Thin elastic structures such as shells and strips are found in engineering applications across many scales, including aerospace components, soft robots, flexible microelectronic devices, and programmable matter. Despite nearly a century of research on the mechanics of thin structures, questions remain about simple reduced models commonly employed to describe bending and stretching of these bodies in response to pressure or other applied forces. Superficially similar shell models make qualitatively different predictions, such as whether a bent shell will expand or contract under the same conditions. Existing strip models fail to capture experimentally observed shape changes during manipulations. This work will both explain these issues and develop new simple models that will agree with experiments and be useful in a variety of settings, including the design of new flexible and reconfigurable devices, and origami and kirigami structures for engineering applications. Graduate and undergraduate students will be trained as part of this project. The PI and students will develop related laboratory demonstrations and a module for a summer science program for young women in high school. Public outreach efforts will exploit the connections between thin structure mechanics and the behavior of toys such as snap bracelets.
This work has two parts.
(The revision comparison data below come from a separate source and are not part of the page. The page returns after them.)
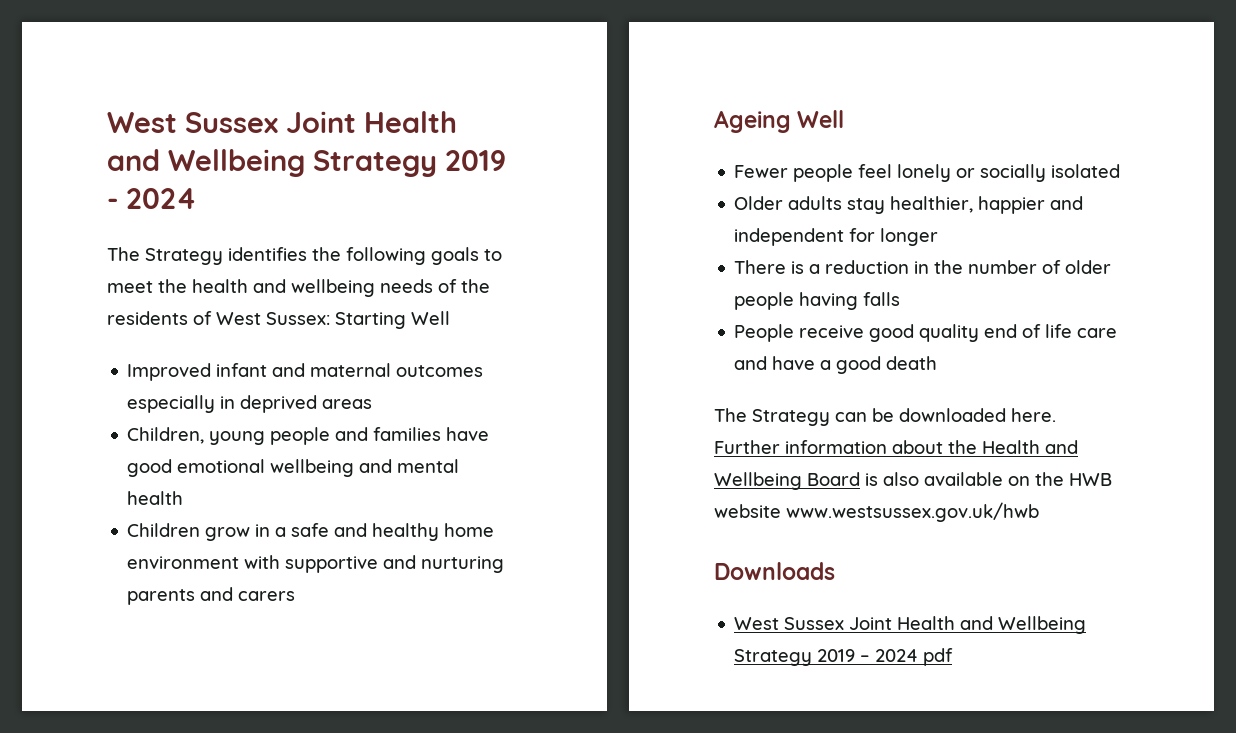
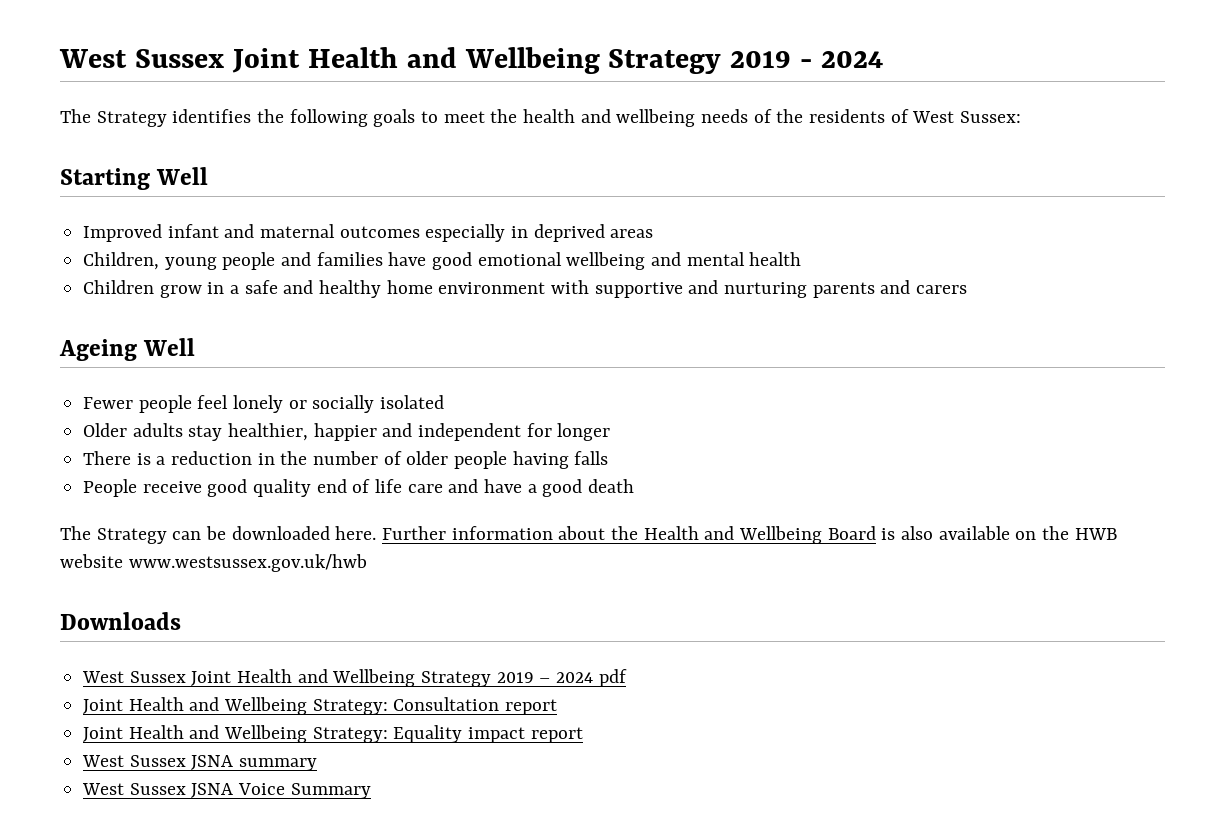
- The Strategy identifies the following goals to meet the health and wellbeing needs of the residents of West Sussex: Starting Well
+ The Strategy identifies the following goals to meet the health and wellbeing needs of the residents of West Sussex:
+ Starting Well
+ Joint Health and Wellbeing Strategy: Consultation report
+ Joint Health and Wellbeing Strategy: Equality impact report
+ West Sussex JSNA summary
+ West Sussex JSNA Voice Summary

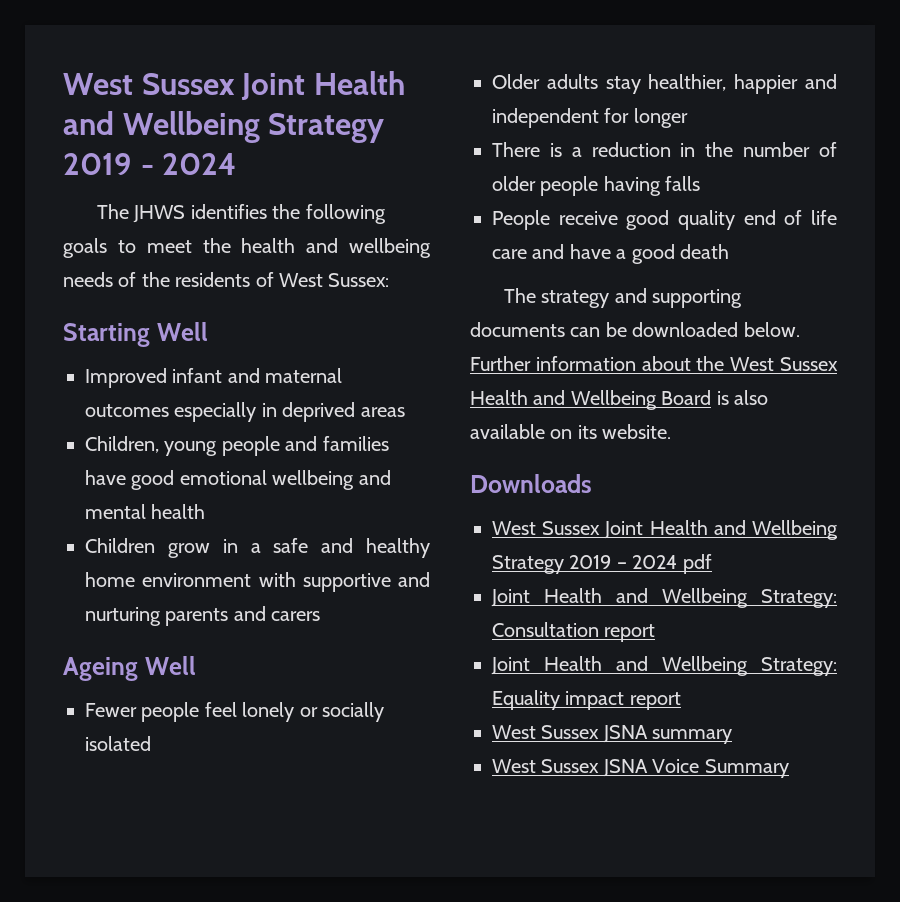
- The Strategy identifies the following goals to meet the health and wellbeing needs of the residents of West Sussex:
+ The JHWS identifies the following goals to meet the health and wellbeing needs of the residents of West Sussex:
- The Strategy can be downloaded here.
+ The strategy and supporting documents can be downloaded below.
- Further information about the Health and Wellbeing Board is also available on the HWB website www.westsussex.gov.uk/hwb
+ Further information about the West Sussex Health and Wellbeing Board is also available on its website.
First, an elastic theory will be developed based on systematic expansions in stretch. When applied to shells, this theory will preserve simple relationships between stress and generalized strain and provide the simplest definitions of bending energies. Second, a uniformly valid theory of elastic curves will be developed that interpolates between rod and inextensible wide strip models. This theory will capture bifurcation phenomena of narrow strips and allow numerical integration of strip deformations that create inflection points. More broadly, the work will relate direct and dimensional reduction approaches to thin structures. The new shell theory will be compared with theoretical and numerical results on soft shells from the literature, and the new strip theory will be validated using prior experimental results on bifurcations from the PI?s prior work and the literature. The issues to be addressed in this work are relevant to research areas such as the incompatible elasticity of soft and other materials, design of programmable elastomeric and structured sheets, and instabilities and bifurcations of flexible components.
This award reflects NSF's statutory mission and has been deemed worthy of support through evaluation using the Foundation's intellectual merit and broader impacts review criteria.